What is expected :: Only the lines holding "from" are wanted; find them in the listing and return each one.

=====

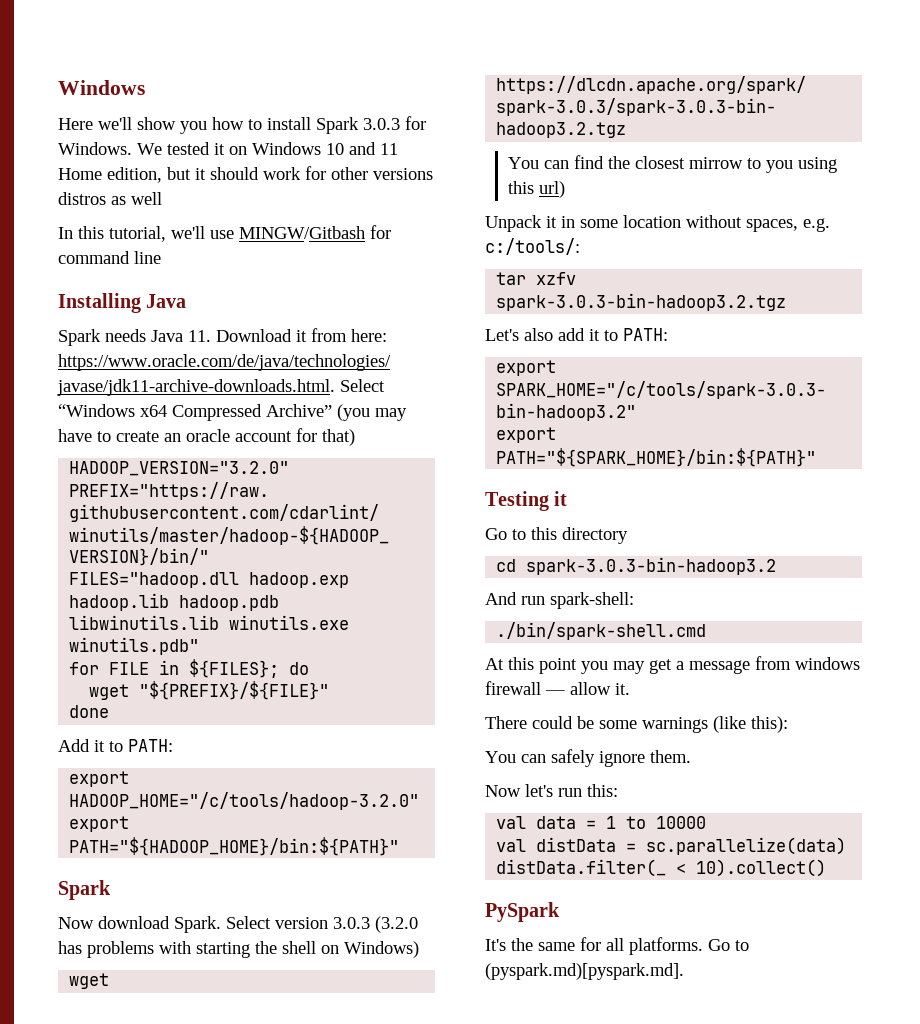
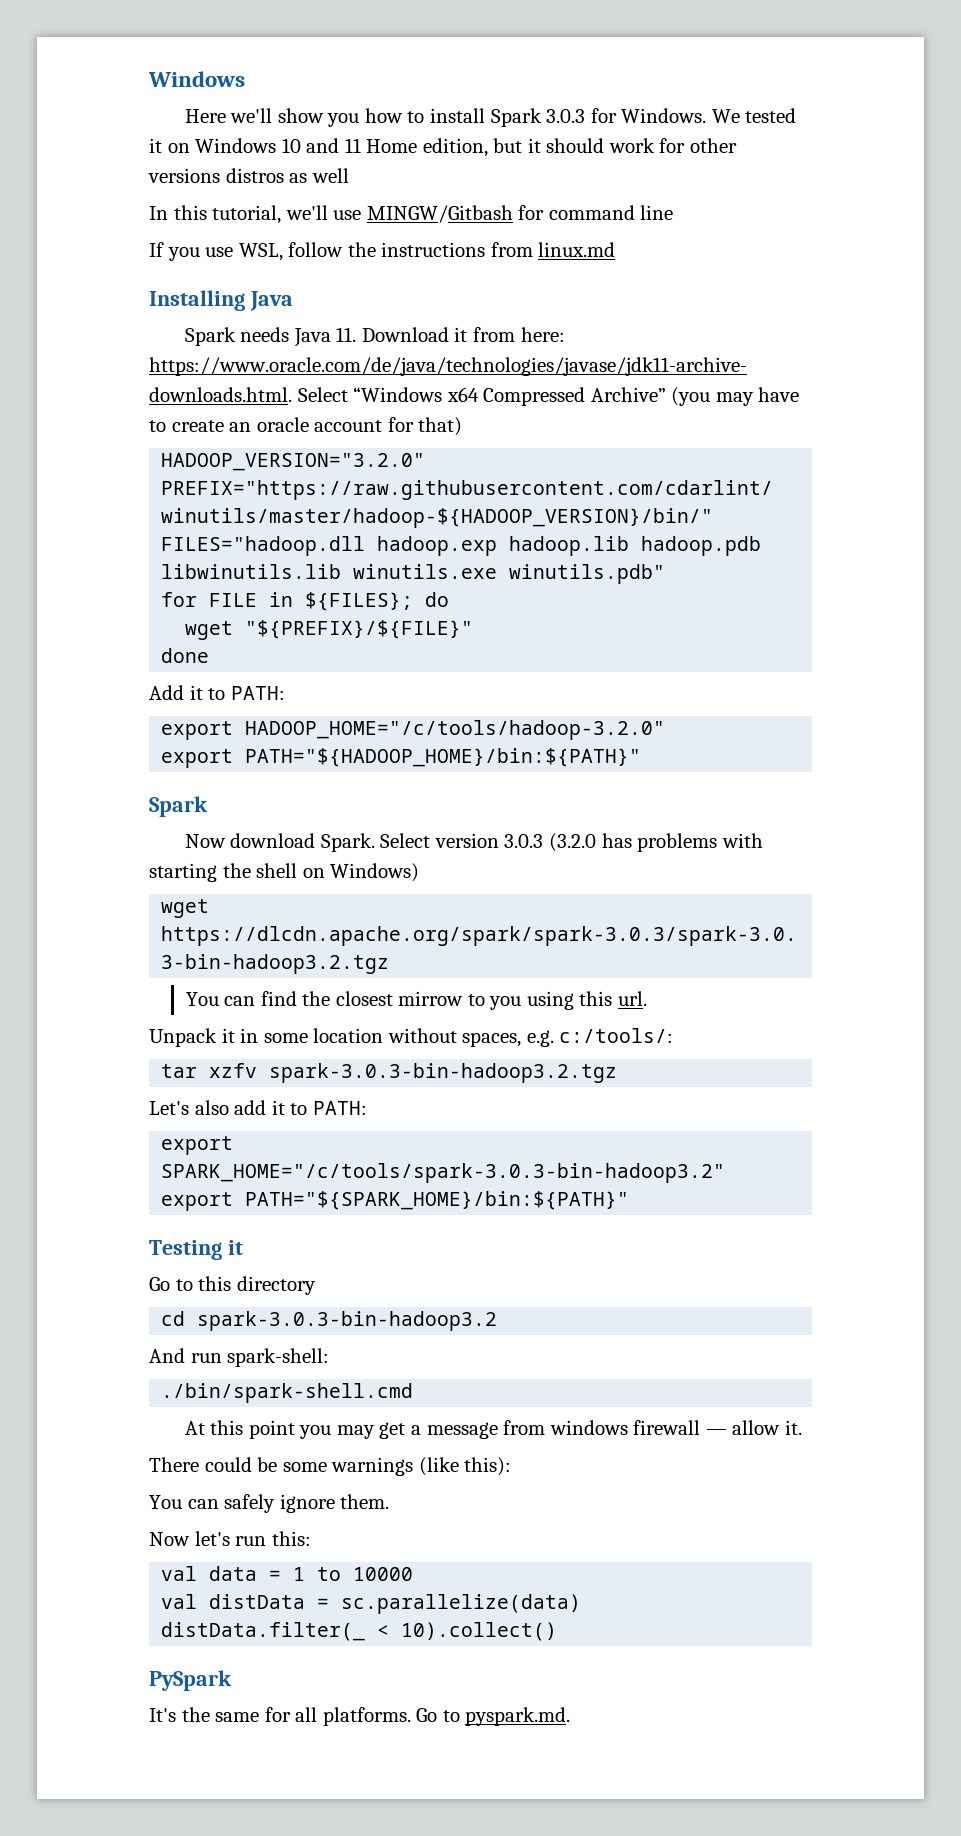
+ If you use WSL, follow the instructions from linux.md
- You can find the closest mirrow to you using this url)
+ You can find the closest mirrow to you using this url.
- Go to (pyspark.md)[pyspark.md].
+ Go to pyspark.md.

=====

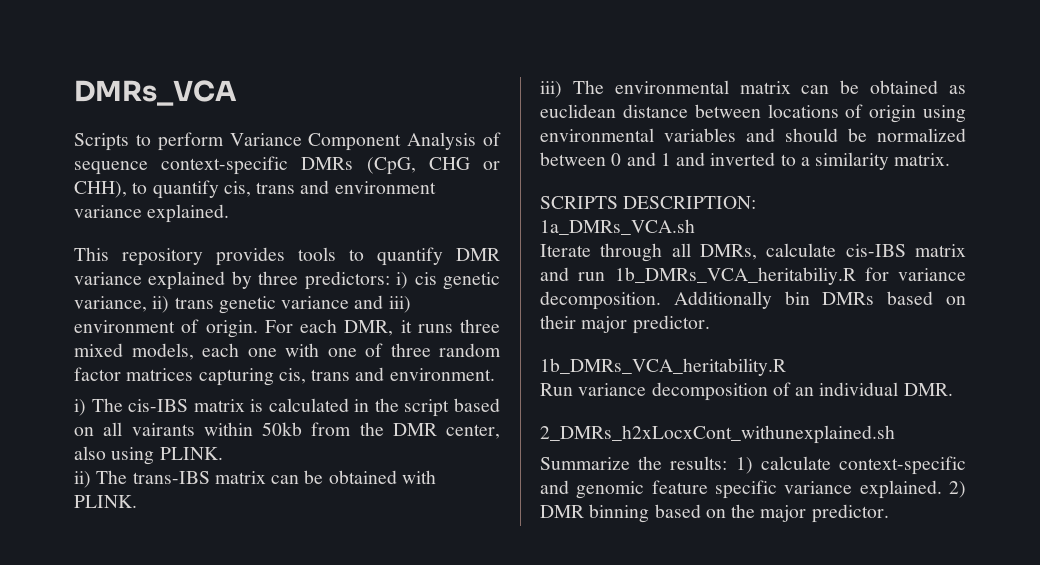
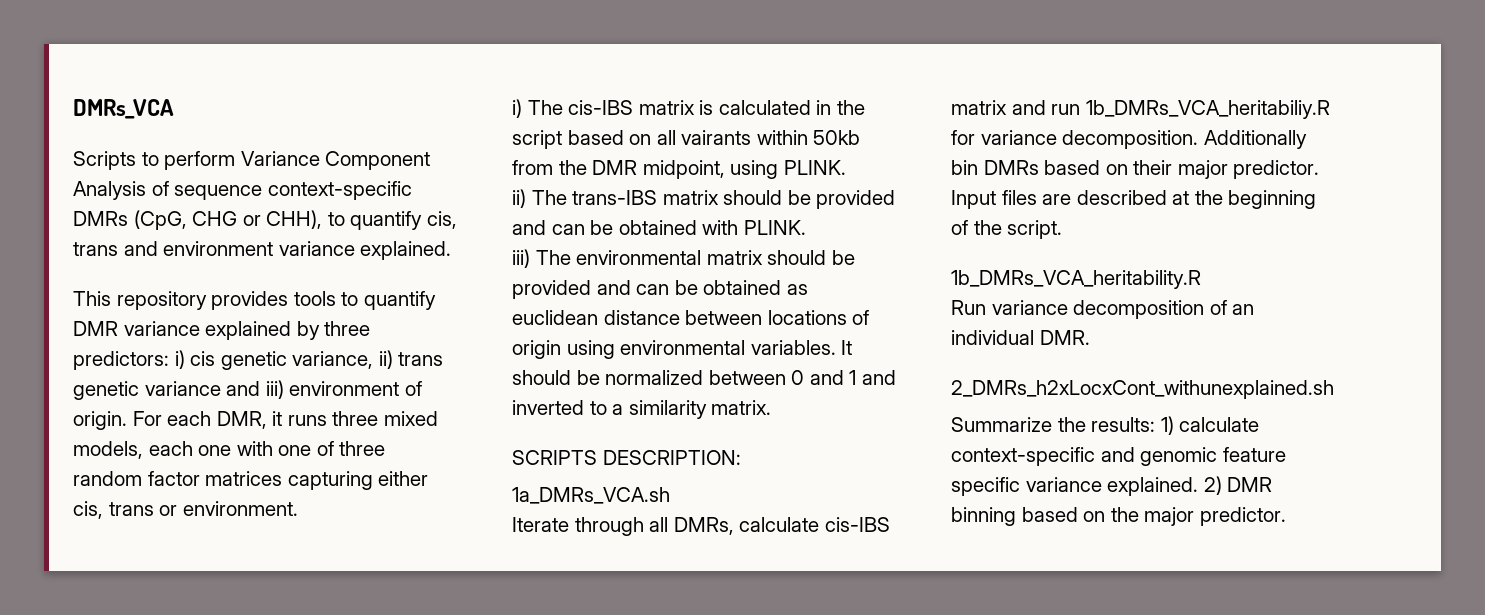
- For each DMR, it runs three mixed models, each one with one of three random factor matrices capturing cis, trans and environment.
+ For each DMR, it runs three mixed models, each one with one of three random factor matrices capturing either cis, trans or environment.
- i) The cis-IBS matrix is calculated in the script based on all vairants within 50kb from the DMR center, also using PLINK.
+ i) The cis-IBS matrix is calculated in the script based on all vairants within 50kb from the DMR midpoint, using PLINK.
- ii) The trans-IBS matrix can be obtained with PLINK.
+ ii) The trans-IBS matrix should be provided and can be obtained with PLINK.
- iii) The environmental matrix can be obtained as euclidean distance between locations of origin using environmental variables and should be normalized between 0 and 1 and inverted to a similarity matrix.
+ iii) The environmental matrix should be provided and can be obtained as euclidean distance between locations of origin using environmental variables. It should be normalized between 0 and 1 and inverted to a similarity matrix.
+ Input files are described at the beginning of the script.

=====

Answer space ::
+ If you use WSL, follow the instructions from linux.md
- i) The cis-IBS matrix is calculated in the script based on all vairants within 50kb from the DMR center, also using PLINK.
+ i) The cis-IBS matrix is calculated in the script based on all vairants within 50kb from the DMR midpoint, using PLINK.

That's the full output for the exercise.